Available data:
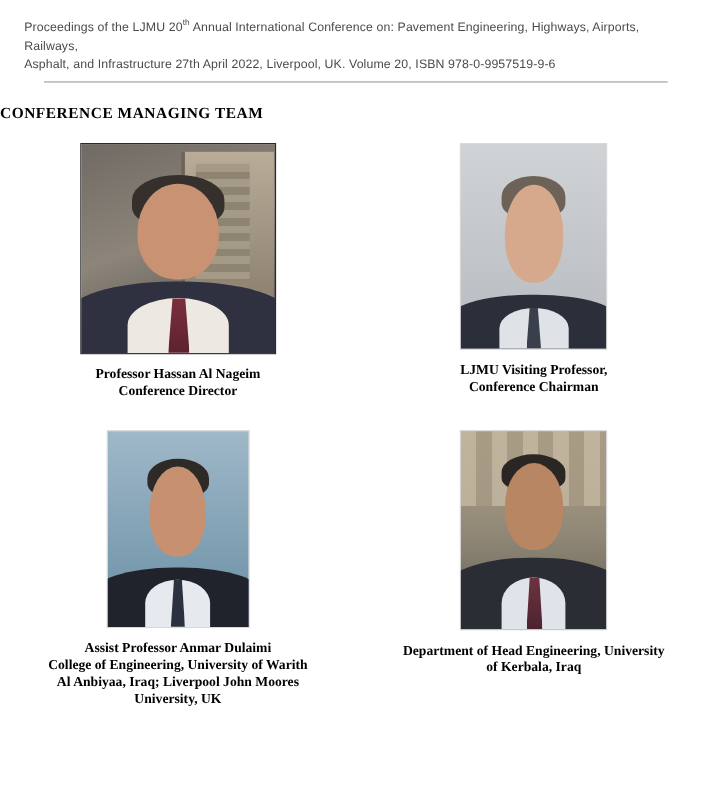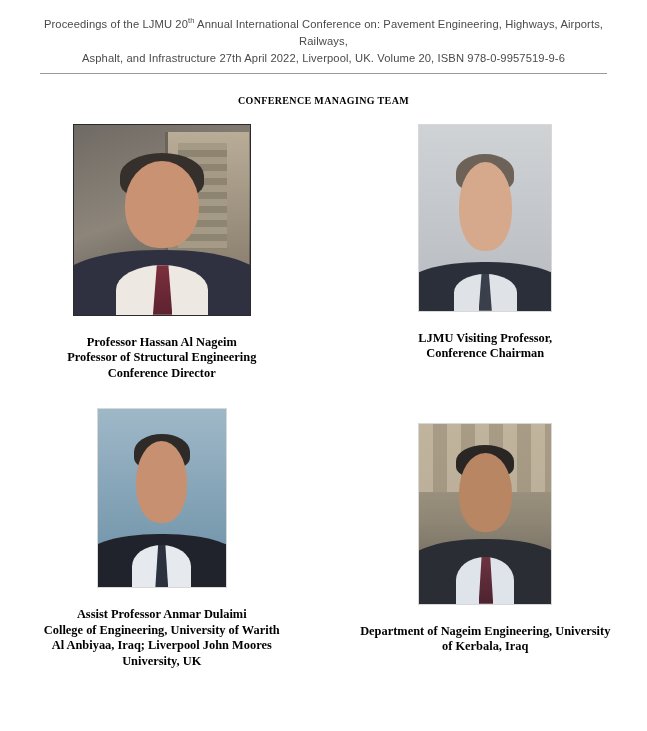"Proceedings of the LJMU 20th" .header { text-align: center -> left }
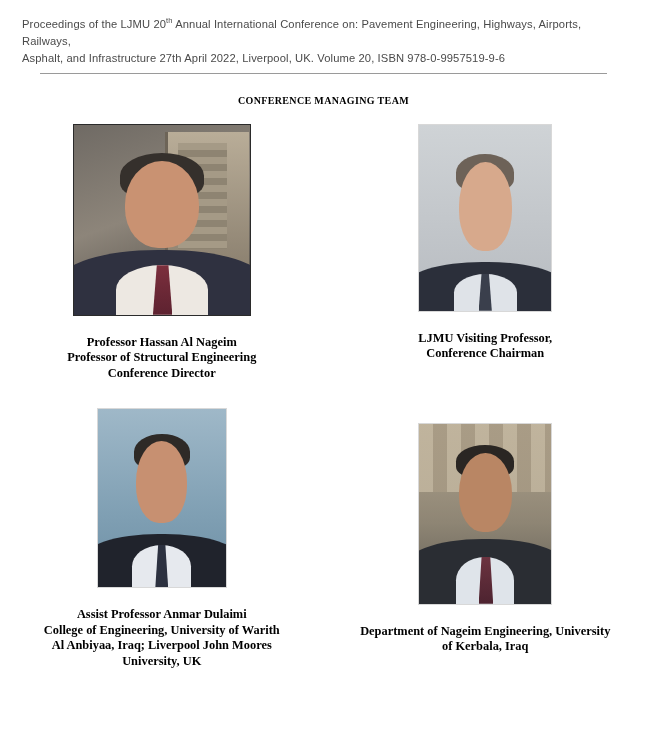"CONFERENCE MANAGING TEAM" .doc-title { font-size: 10px -> 14px; text-align: center -> left }
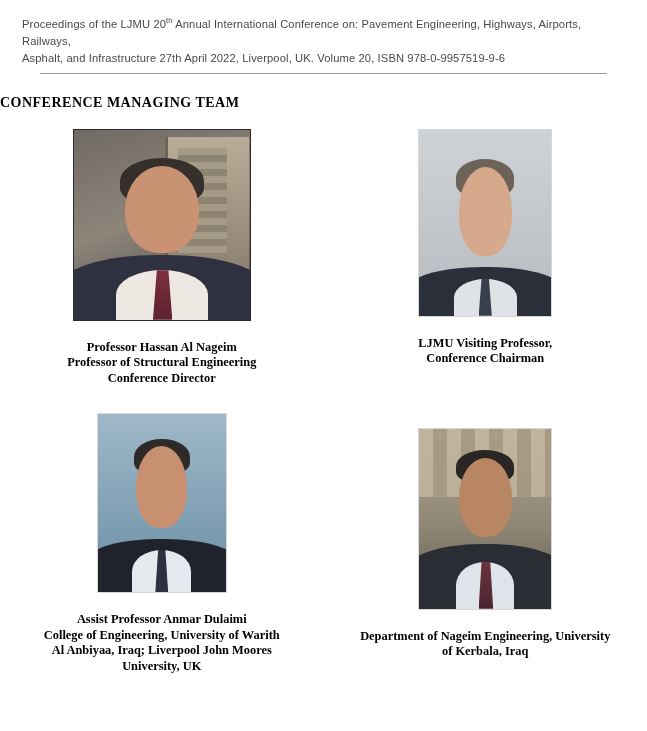"Professor Hassan Al Nageim" .caption { margin-top: 19px -> 11px }
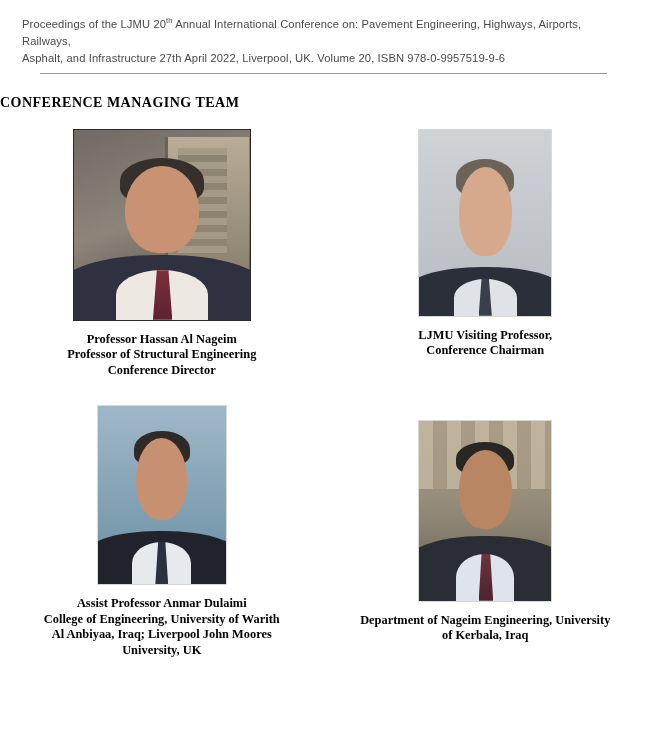"Professor of Structural Engineering" span.line { html: <span>Professor of Structural Engineering</span> -> none }
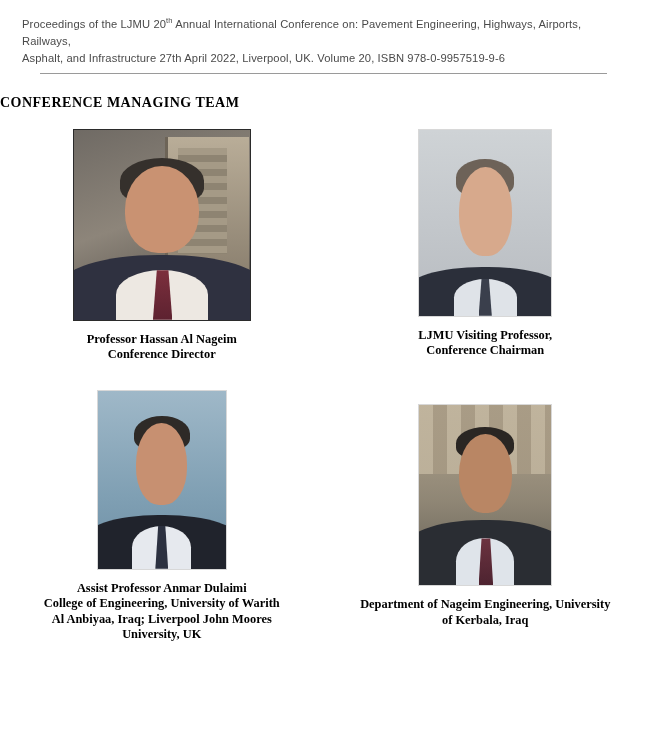"Assist Professor Anmar Dulaimi" .person.row2 { justify-content: center -> none }
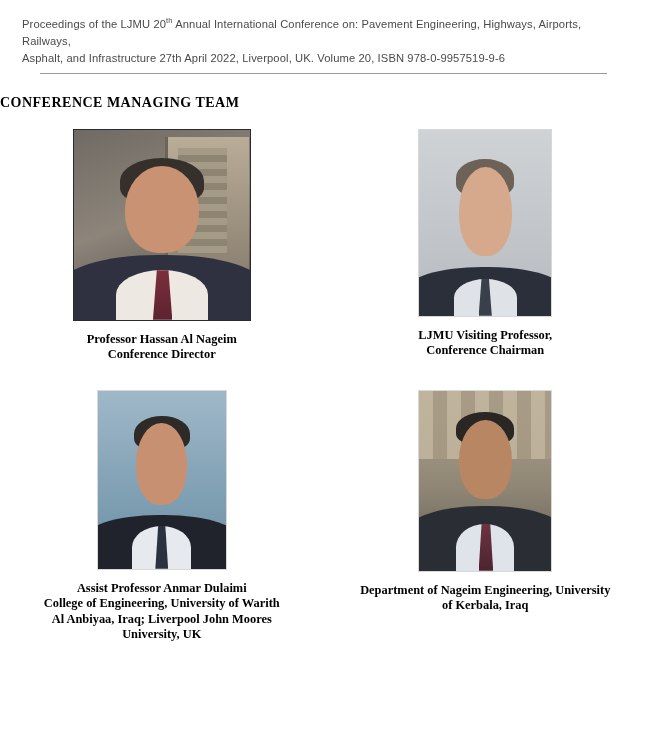"Department of Nageim Engineering," span.line { text: Nageim -> Head }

Work instructions: Which lines run from the one containing "font-size: 10px ->" to the end of the data above? Set down those lines exactly, and only those, without any pictures.

Answer:
"CONFERENCE MANAGING TEAM" .doc-title { font-size: 10px -> 14px; text-align: center -> left }
"Professor Hassan Al Nageim" .caption { margin-top: 19px -> 11px }
"Professor of Structural Engineering" span.line { html: <span>Professor of Structural Engineering</span> -> none }
"Assist Professor Anmar Dulaimi" .person.row2 { justify-content: center -> none }
"Department of Nageim Engineering," span.line { text: Nageim -> Head }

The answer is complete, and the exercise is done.